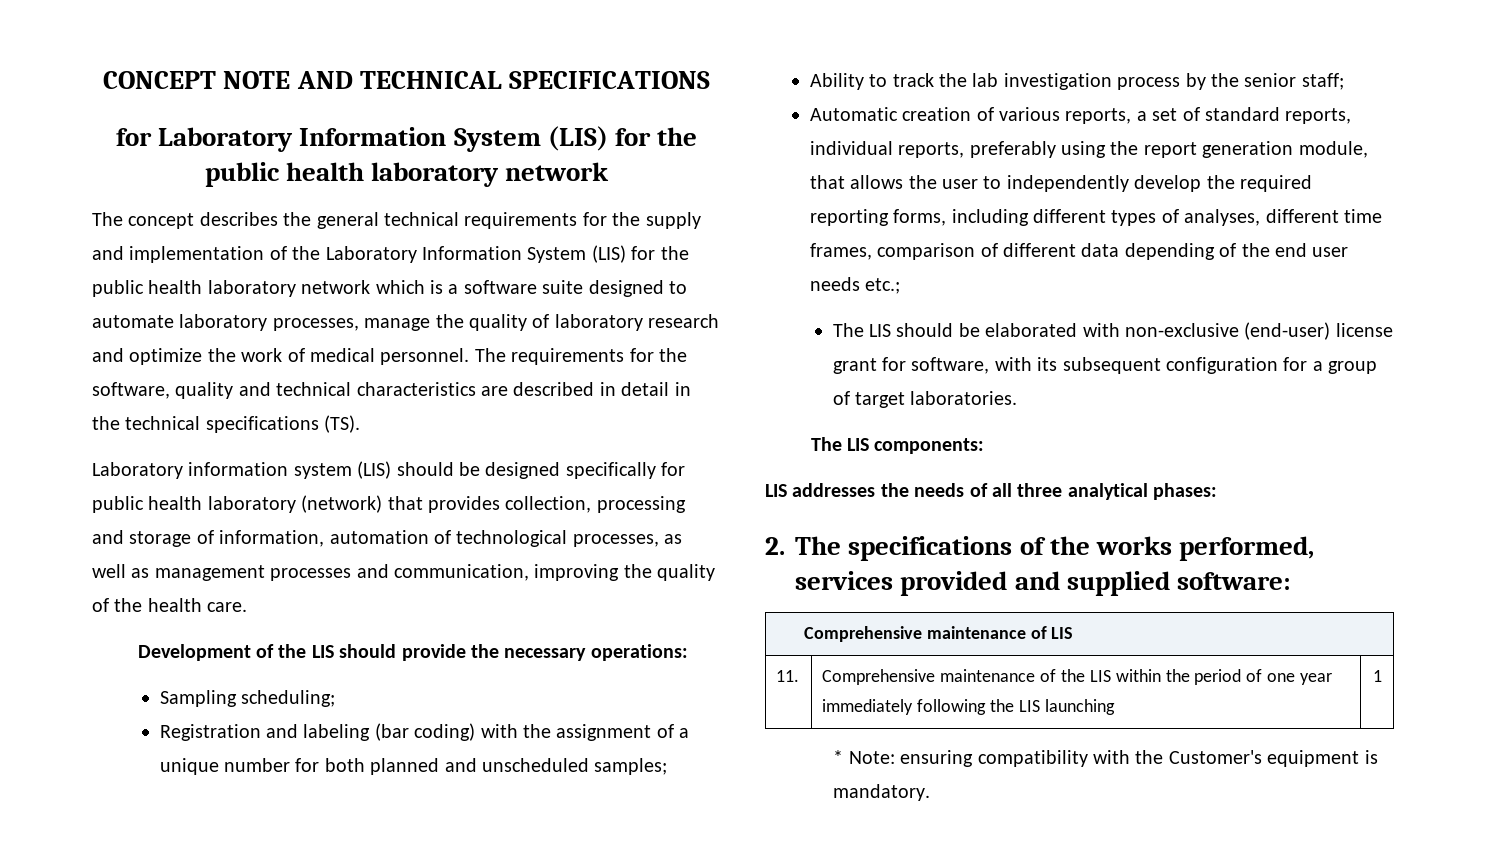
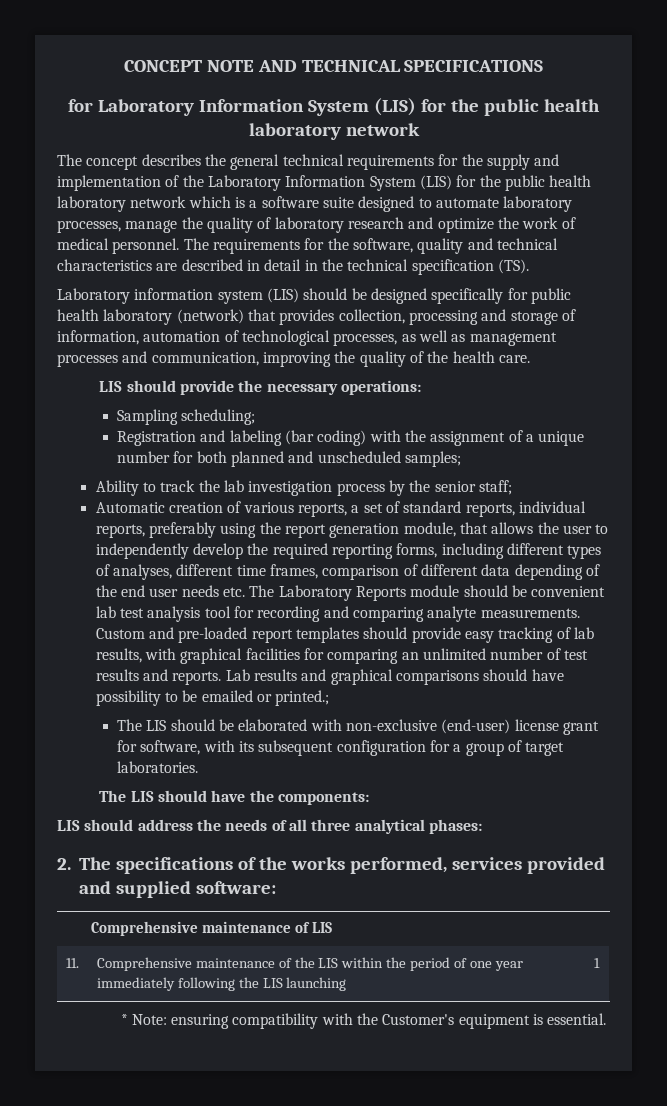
- The requirements for the software, quality and technical characteristics are described in detail in the technical specifications (TS).
+ The requirements for the software, quality and technical characteristics are described in detail in the technical specification (TS).
- Development of the LIS should provide the necessary operations:
+ LIS should provide the necessary operations:
- Automatic creation of various reports, a set of standard reports, individual reports, preferably using the report generation module, that allows the user to independently develop the required reporting forms, including different types of analyses, different time frames, comparison of different data depending of the end user needs etc.;
+ Automatic creation of various reports, a set of standard reports, individual reports, preferably using the report generation module, that allows the user to independently develop the required reporting forms, including different types of analyses, different time frames, comparison of different data depending of the end user needs etc. The Laboratory Reports module should be convenient lab test analysis tool for recording and comparing analyte measurements. Custom and pre-loaded report templates should provide easy tracking of lab results, with graphical facilities for comparing an unlimited number of test results and reports. Lab results and graphical comparisons should have possibility to be emailed or printed.;
- The LIS components:
+ The LIS should have the components:
- LIS addresses the needs of all three analytical phases:
+ LIS should address the needs of all three analytical phases:
- * Note: ensuring compatibility with the Customer's equipment is mandatory.
+ * Note: ensuring compatibility with the Customer's equipment is essential.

[Work task]
The whole listing above must be set down again exactly, but without its images.

[Expected output]
- The requirements for the software, quality and technical characteristics are described in detail in the technical specifications (TS).
+ The requirements for the software, quality and technical characteristics are described in detail in the technical specification (TS).
- Development of the LIS should provide the necessary operations:
+ LIS should provide the necessary operations:
- Automatic creation of various reports, a set of standard reports, individual reports, preferably using the report generation module, that allows the user to independently develop the required reporting forms, including different types of analyses, different time frames, comparison of different data depending of the end user needs etc.;
+ Automatic creation of various reports, a set of standard reports, individual reports, preferably using the report generation module, that allows the user to independently develop the required reporting forms, including different types of analyses, different time frames, comparison of different data depending of the end user needs etc. The Laboratory Reports module should be convenient lab test analysis tool for recording and comparing analyte measurements. Custom and pre-loaded report templates should provide easy tracking of lab results, with graphical facilities for comparing an unlimited number of test results and reports. Lab results and graphical comparisons should have possibility to be emailed or printed.;
- The LIS components:
+ The LIS should have the components:
- LIS addresses the needs of all three analytical phases:
+ LIS should address the needs of all three analytical phases:
- * Note: ensuring compatibility with the Customer's equipment is mandatory.
+ * Note: ensuring compatibility with the Customer's equipment is essential.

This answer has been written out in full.